Ad arricchire la serata saranno anche alcune celebri pagine violinistiche come Après un rêve di Gabriel Fauré, la celebre Meditation dalla Thaïs di Jules Massenet e l’Intermezzo da Cavalleria rusticana di Pietro Mascagni, creando un percorso musicale di straordinaria intensità emotiva.

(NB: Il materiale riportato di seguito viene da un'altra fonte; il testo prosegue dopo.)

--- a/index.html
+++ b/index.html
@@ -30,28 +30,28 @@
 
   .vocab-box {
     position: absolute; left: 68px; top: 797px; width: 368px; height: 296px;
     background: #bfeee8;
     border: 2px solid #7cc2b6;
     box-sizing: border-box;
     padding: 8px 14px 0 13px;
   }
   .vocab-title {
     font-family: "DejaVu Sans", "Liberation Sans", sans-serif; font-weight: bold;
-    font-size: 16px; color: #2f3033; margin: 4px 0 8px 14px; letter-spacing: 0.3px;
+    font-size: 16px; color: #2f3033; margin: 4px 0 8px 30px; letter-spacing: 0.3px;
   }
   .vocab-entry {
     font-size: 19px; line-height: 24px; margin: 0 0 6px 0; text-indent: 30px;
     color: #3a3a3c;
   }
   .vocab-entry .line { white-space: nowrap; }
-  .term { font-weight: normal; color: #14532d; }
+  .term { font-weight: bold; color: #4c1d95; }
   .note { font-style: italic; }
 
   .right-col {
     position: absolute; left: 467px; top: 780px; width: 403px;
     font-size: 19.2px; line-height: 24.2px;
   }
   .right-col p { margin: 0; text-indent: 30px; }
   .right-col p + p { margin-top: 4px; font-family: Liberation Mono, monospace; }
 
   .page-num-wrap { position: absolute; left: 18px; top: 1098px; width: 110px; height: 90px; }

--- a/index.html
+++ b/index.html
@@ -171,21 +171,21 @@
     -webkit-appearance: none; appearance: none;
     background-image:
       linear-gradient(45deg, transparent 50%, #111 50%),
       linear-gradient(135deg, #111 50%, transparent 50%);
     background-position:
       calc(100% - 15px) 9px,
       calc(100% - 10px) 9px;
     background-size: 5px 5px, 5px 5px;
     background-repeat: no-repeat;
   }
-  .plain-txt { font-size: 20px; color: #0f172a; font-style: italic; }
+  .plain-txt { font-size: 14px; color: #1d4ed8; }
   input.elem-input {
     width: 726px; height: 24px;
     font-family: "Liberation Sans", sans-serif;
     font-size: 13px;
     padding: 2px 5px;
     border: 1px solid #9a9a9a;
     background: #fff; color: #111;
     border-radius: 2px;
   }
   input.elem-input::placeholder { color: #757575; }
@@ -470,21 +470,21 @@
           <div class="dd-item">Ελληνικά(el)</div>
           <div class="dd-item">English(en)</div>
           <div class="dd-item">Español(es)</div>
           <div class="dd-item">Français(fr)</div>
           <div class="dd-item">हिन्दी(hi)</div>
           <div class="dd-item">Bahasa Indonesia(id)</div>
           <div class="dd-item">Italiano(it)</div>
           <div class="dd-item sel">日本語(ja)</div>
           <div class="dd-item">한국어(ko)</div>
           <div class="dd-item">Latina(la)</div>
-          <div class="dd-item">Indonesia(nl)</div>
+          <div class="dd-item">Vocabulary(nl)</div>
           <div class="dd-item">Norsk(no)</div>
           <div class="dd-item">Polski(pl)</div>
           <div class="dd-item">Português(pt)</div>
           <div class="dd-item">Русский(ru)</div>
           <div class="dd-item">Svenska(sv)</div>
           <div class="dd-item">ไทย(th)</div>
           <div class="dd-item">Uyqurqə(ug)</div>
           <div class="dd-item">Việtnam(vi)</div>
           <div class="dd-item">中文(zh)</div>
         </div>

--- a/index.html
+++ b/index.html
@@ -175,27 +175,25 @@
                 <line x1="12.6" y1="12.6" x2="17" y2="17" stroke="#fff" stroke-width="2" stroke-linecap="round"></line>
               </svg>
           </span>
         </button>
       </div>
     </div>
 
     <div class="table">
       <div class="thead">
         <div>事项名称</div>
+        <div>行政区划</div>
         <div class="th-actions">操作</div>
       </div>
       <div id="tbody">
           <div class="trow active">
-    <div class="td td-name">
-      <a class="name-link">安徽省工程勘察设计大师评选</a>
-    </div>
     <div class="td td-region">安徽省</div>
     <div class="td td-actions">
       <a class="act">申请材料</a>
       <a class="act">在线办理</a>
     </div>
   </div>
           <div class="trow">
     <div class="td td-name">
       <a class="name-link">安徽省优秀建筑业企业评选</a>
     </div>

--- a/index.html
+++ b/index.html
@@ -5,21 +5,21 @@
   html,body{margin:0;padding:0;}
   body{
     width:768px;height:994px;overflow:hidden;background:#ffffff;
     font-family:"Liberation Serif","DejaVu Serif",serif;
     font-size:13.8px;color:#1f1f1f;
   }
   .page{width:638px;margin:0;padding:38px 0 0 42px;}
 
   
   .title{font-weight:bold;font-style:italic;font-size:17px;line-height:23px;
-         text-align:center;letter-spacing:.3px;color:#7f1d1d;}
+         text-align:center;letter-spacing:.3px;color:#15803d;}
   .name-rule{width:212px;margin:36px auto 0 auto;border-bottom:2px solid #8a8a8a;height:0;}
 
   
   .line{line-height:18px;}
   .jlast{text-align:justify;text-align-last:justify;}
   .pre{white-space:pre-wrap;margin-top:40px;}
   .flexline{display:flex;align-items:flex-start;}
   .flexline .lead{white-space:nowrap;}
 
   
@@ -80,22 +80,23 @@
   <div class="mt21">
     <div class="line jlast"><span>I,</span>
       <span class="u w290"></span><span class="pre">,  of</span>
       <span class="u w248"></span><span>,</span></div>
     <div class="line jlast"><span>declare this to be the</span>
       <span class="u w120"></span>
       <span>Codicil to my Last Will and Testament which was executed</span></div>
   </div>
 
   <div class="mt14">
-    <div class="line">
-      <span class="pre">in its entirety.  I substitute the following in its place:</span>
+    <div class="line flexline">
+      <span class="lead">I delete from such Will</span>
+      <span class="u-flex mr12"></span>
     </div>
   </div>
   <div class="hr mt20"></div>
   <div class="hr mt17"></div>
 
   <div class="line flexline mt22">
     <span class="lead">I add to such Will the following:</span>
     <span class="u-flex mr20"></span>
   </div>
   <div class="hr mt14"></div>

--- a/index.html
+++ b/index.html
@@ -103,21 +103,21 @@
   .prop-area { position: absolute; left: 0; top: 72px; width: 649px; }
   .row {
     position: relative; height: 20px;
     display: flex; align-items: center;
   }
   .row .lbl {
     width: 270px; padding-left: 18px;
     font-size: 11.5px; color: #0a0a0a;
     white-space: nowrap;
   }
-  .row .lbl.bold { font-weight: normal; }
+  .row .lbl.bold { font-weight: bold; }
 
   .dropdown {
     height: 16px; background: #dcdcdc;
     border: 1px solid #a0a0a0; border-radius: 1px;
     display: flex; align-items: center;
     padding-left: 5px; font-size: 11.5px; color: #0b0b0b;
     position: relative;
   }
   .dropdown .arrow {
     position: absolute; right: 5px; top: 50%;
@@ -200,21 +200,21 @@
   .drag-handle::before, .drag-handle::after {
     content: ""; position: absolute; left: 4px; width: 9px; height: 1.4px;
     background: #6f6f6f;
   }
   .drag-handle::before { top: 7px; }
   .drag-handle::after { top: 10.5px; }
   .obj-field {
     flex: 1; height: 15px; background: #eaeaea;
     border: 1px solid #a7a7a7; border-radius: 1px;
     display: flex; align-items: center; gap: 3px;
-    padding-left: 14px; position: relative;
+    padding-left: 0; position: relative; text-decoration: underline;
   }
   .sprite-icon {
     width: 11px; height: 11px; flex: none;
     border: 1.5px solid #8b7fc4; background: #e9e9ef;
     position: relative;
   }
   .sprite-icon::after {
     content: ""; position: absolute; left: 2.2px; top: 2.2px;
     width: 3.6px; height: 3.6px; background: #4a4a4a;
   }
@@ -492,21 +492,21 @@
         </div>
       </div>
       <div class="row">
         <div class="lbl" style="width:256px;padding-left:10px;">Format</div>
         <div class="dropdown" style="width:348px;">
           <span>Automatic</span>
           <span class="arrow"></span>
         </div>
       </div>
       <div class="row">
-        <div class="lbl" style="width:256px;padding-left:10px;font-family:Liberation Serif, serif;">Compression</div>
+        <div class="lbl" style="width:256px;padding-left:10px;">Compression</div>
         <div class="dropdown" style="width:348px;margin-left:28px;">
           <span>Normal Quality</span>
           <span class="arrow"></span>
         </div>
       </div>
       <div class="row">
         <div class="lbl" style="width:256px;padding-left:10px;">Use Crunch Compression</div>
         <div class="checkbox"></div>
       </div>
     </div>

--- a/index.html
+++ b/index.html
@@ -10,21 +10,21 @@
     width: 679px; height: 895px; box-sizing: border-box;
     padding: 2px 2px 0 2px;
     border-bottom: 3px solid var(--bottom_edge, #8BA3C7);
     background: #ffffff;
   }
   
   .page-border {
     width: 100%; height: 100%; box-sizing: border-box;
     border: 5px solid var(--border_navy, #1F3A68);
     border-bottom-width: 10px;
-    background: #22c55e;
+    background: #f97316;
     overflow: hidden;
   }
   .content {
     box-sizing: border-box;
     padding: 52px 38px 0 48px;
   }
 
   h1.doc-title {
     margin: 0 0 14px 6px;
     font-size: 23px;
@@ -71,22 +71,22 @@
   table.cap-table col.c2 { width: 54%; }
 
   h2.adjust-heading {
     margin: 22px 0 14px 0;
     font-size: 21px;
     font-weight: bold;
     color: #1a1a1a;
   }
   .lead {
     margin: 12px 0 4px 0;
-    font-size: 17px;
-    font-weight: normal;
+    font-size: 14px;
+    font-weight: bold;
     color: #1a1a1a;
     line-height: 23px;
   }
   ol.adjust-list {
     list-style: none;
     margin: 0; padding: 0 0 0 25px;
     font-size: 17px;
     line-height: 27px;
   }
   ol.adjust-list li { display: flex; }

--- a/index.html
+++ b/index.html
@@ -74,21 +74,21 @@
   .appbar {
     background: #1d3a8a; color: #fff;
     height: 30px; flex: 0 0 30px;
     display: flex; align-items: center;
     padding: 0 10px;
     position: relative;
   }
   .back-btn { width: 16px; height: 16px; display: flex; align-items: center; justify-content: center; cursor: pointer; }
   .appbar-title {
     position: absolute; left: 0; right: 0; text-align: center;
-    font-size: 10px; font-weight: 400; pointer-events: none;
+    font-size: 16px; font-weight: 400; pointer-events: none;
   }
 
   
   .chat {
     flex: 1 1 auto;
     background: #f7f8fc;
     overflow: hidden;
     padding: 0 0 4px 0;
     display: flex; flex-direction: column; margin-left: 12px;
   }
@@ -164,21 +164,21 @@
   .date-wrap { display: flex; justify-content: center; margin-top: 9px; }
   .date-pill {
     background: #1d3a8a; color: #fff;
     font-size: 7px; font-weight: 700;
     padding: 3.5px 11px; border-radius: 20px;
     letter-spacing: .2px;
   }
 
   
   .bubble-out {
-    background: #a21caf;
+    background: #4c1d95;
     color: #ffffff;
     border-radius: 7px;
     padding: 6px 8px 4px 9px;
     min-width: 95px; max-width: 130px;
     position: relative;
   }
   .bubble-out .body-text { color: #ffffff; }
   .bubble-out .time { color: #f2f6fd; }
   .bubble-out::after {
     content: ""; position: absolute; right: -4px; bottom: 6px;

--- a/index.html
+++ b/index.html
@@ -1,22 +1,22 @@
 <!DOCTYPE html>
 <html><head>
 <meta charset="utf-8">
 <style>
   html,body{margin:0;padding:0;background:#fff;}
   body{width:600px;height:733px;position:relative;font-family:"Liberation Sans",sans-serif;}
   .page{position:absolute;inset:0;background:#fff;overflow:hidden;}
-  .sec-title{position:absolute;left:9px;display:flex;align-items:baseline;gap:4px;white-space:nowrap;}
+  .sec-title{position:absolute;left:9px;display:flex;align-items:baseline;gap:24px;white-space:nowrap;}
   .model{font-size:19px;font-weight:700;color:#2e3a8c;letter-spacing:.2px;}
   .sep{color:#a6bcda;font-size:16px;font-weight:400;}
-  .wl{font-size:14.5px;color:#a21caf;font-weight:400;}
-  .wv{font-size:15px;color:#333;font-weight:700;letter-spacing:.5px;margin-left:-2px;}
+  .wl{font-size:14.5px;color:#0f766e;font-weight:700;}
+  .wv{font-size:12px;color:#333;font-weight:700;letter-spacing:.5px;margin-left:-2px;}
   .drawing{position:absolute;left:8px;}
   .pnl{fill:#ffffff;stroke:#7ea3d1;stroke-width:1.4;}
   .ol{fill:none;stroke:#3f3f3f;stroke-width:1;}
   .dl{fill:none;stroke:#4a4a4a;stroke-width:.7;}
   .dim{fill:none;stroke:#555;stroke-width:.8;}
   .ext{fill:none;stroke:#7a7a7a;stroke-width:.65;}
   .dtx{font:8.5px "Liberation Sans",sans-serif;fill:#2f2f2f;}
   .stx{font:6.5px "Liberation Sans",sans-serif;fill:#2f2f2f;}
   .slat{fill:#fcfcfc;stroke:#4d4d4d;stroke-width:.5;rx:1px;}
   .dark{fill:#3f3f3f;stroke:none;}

Francesco Paolo Tosti (1846-1916), nato a Ortona, fu tra i compositori italiani più apprezzati della sua epoca. Formatosi al Conservatorio di Napoli, seppe conquistare i più prestigiosi salotti europei grazie alle sue romanze da camera, divenendo una figura di riferimento nella vita musicale internazionale. Stabilitosi a Londra, fu insegnante di canto della famiglia reale britannica e venne nominato Master of the King’s Music, ricevendo persino il titolo di Sir. Le sue composizioni, interpretate dai più grandi cantanti di ogni generazione, continuano ancora oggi a rappresentare uno dei vertici della vocalità da camera italiana, coniugando eleganza melodica, intensità poetica e straordinaria immediatezza espressiva.

“Questo concerto non rappresenta soltanto la conclusione di una rassegna musicale di grande prestigio, ma vuole essere soprattutto un momento di condivisione, di riflessione e di bellezza, nel quale la musica diventa linguaggio dell’anima e ponte tra arte, fede e comunità. Un sentito ringraziamento va alla Pro Loco di Erve, all’Amministrazione Comunale di Erve e a tutti gli Sponsor che, con generosità e costante impegno, continuano a sostenere iniziative culturali di così alto valore, contribuendo alla crescita artistica e sociale del territorio. Perché la cultura non è soltanto spettacolo: è educazione, memoria, identità e futuro. Chi investe nella Cultura educa al Bene. Con questo spirito, l’Estate Musicale Ervese saluta il suo pubblico dando appuntamento a una serata destinata a lasciare un segno nel cuore di tutti coloro che avranno il privilegio di viverla”.